> Work instructions:
What is wanted is the line holding "shipping: 6.00 -> 0.00" and every later line through the end of the entries, set down exactly.

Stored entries
# # # #

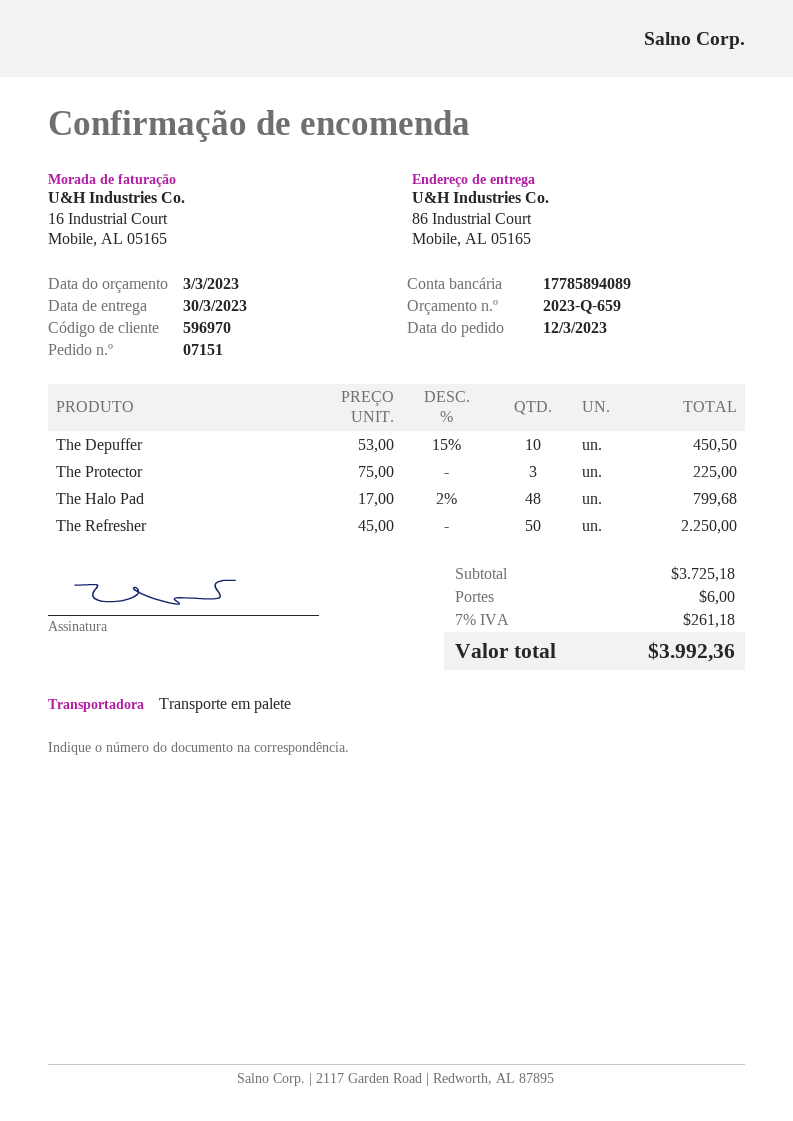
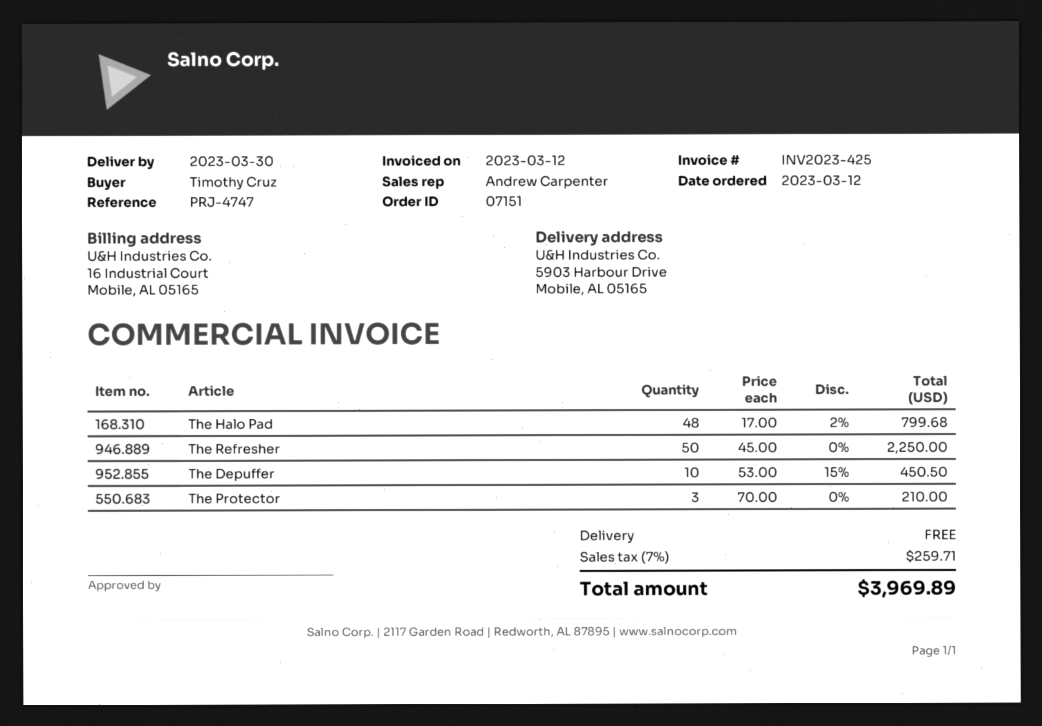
ship to: 86 Industrial Court, Mobile, AL 05165 -> 5903 Harbour Drive, Mobile, AL 05165
The Protector: 3 x 75.00 = 225.00 -> 3 x 70.00 = 210.00
shipping: 6.00 -> 0.00
tax: 7% = 261.18 -> 7% = 259.71
total: 3992.36 -> 3969.89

# # # #

> Answer to this problem:
shipping: 6.00 -> 0.00
tax: 7% = 261.18 -> 7% = 259.71
total: 3992.36 -> 3969.89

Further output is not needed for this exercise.